Task statement:
From the data below, return each line in which the string "other" is found.

Records for the exercise:
* * * * * * *
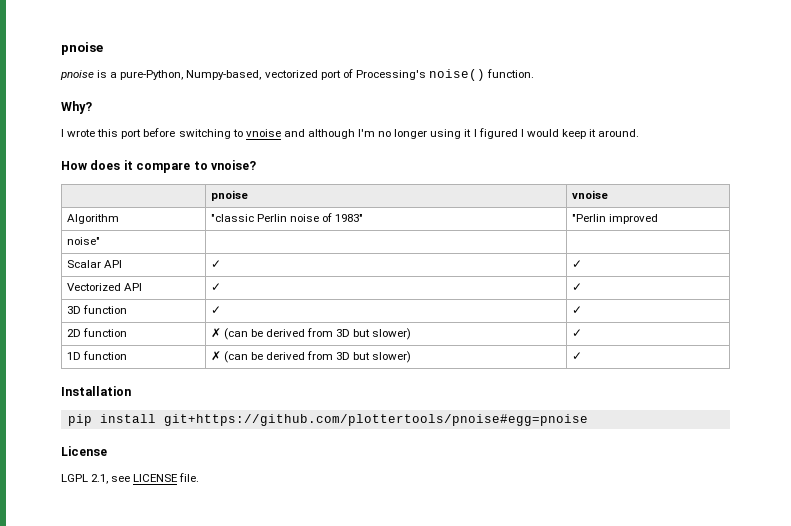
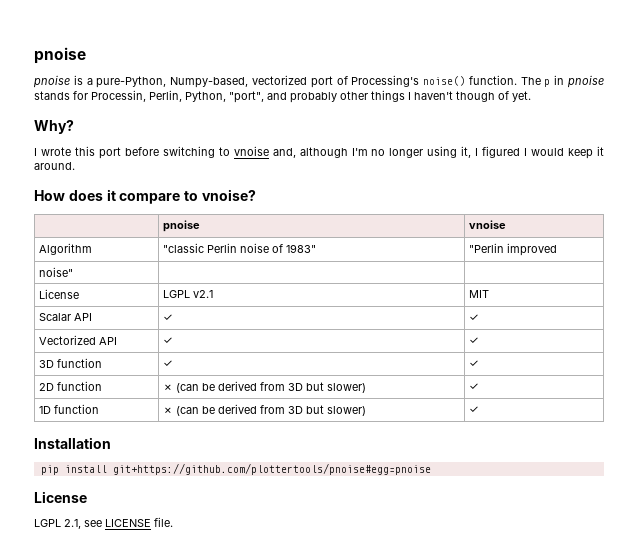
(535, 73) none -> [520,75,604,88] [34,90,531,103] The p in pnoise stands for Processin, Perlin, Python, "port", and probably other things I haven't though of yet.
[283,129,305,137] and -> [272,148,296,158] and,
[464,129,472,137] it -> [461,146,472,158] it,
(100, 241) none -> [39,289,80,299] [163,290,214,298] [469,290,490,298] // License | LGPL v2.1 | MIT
* * * * * * *
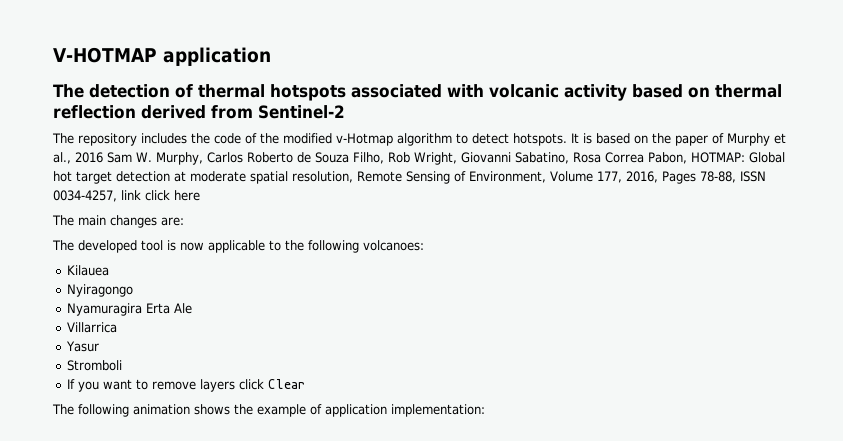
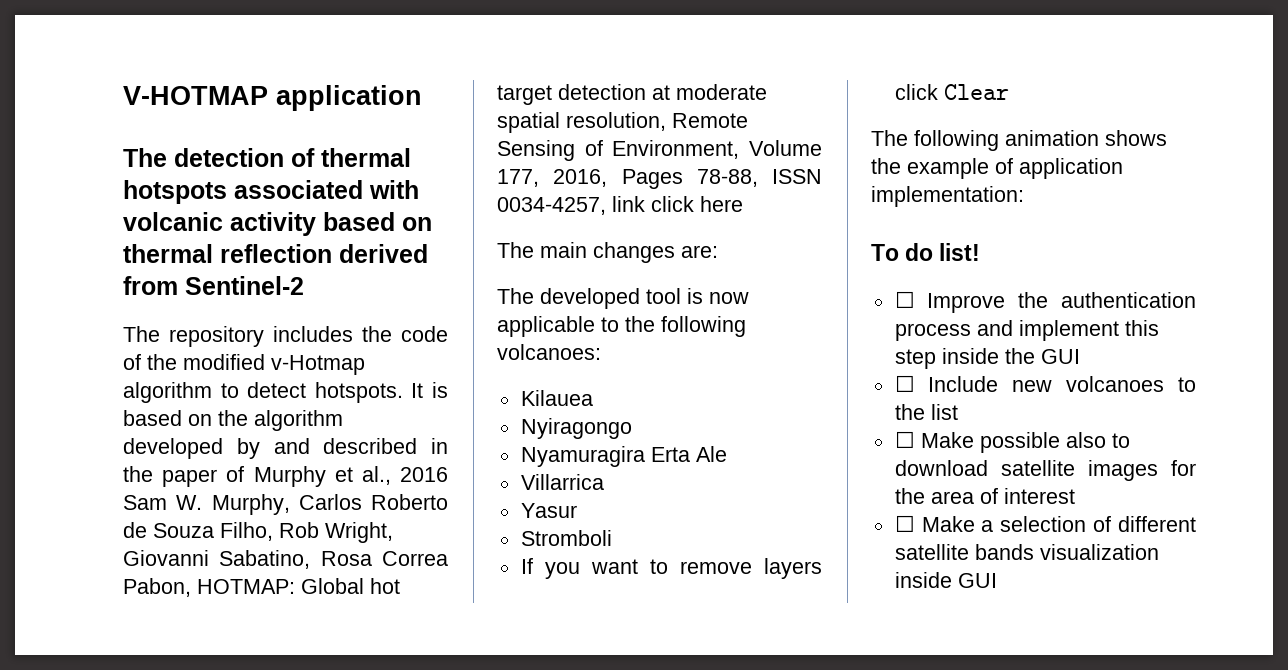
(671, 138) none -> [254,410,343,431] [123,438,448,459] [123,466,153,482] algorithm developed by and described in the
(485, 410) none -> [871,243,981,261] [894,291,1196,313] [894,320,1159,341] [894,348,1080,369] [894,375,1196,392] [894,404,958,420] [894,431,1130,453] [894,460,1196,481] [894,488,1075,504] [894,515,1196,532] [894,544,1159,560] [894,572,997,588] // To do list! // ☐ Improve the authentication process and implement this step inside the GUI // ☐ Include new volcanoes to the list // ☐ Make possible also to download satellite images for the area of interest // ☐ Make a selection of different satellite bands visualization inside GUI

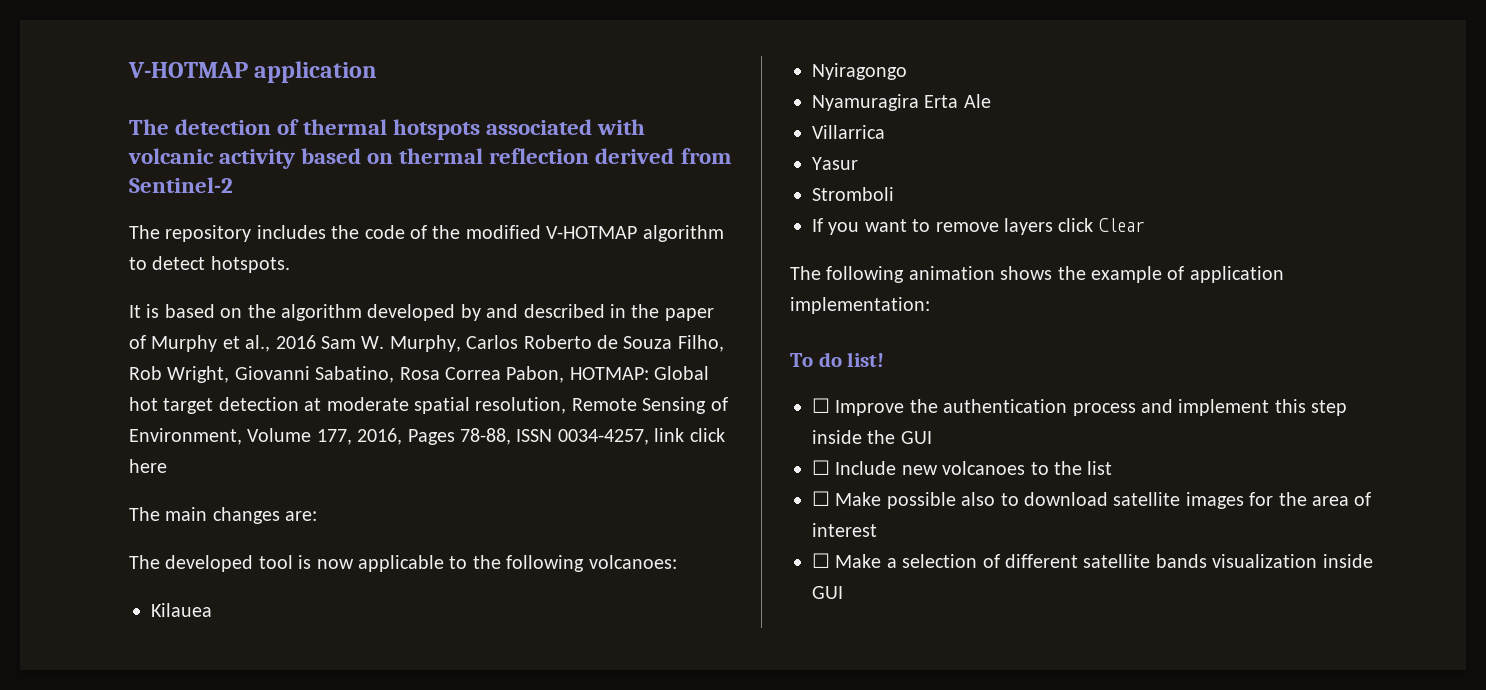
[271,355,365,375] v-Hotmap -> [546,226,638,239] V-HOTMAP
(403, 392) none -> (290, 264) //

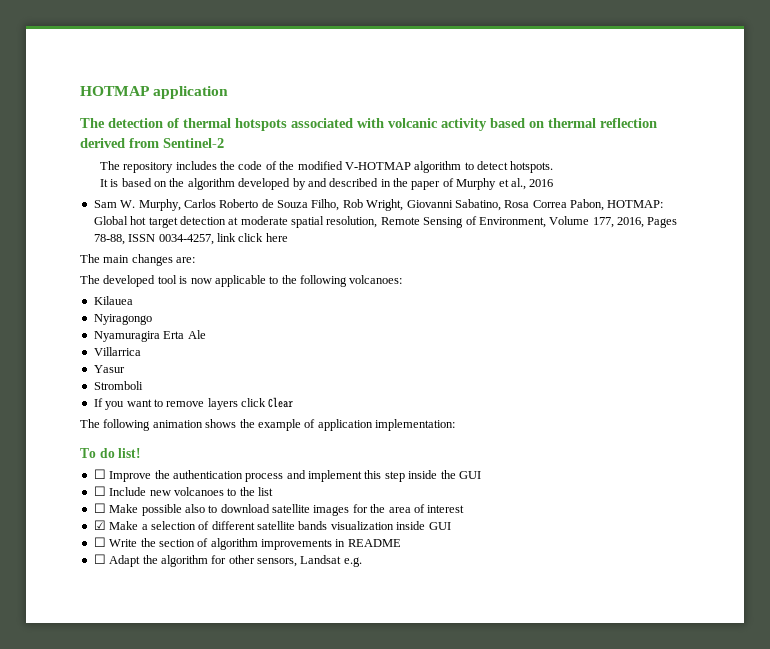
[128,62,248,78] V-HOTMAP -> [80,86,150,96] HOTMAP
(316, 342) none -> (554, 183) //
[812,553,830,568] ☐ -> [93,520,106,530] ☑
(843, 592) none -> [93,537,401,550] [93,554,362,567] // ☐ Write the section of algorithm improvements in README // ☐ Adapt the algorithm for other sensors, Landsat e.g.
* * * * * * *
Result of the task:
(535, 73) none -> [520,75,604,88] [34,90,531,103] The p in pnoise stands for Processin, Perlin, Python, "port", and probably other things I haven't though of yet.
(843, 592) none -> [93,537,401,550] [93,554,362,567] // ☐ Write the section of algorithm improvements in README // ☐ Adapt the algorithm for other sensors, Landsat e.g.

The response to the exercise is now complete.